[Task to complete] Every line below that has the string "sans" needs to be copied.

[Recorded data]
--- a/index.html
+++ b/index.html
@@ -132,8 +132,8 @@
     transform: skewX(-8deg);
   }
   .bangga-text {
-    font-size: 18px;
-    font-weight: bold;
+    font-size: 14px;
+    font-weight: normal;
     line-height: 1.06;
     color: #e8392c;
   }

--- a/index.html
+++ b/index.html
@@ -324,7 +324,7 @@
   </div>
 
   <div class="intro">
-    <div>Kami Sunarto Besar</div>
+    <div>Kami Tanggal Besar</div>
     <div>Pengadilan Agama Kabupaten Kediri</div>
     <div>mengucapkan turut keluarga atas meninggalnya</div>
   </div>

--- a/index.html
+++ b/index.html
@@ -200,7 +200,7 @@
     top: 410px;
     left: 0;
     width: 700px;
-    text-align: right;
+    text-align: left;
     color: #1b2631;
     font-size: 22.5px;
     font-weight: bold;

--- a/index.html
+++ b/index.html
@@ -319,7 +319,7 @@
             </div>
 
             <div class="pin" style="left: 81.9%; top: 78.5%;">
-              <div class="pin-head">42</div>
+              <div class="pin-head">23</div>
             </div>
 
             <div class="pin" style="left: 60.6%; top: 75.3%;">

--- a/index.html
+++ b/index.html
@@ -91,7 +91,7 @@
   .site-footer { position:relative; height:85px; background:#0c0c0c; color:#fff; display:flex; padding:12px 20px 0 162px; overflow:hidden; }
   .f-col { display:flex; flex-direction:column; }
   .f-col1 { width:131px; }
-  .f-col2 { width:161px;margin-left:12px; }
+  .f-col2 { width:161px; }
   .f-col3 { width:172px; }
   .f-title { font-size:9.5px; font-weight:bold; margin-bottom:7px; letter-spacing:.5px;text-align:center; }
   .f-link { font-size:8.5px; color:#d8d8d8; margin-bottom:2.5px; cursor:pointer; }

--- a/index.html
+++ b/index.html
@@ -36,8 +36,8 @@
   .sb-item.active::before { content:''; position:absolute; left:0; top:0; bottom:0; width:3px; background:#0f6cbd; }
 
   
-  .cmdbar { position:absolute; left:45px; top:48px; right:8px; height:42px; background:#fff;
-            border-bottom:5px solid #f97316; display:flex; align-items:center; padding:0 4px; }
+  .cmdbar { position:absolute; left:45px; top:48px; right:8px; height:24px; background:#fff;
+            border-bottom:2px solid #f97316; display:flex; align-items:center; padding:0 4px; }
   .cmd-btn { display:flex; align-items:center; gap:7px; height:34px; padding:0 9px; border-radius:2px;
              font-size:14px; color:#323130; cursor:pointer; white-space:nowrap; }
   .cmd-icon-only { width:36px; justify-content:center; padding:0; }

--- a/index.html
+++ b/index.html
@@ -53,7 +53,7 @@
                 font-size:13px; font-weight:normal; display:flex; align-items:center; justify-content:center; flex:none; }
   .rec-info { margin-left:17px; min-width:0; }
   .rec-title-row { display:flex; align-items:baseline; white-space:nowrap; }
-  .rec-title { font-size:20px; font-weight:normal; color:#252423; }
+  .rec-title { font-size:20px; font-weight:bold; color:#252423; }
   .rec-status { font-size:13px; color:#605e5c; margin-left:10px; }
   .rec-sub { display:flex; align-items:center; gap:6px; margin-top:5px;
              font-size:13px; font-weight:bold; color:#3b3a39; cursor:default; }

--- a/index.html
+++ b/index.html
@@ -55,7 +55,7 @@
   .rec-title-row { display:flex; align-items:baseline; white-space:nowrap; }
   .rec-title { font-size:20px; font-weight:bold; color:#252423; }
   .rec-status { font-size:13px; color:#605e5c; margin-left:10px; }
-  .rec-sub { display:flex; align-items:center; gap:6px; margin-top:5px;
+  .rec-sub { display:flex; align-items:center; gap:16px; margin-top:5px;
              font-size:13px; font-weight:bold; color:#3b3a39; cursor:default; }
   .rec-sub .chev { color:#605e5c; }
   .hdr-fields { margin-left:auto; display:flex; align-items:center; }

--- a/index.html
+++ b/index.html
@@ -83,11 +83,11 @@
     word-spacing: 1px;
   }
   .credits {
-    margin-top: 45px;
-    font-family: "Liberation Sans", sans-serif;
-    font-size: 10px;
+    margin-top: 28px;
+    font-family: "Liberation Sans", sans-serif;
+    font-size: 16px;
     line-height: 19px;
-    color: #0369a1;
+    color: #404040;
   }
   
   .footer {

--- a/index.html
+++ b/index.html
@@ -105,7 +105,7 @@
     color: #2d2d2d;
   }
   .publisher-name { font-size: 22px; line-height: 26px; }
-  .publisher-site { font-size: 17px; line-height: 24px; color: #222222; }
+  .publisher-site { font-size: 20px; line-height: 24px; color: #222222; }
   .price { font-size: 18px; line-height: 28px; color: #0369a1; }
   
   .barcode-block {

[Finished task]
-    font-family: "Liberation Sans", sans-serif;
+    font-family: "Liberation Sans", sans-serif;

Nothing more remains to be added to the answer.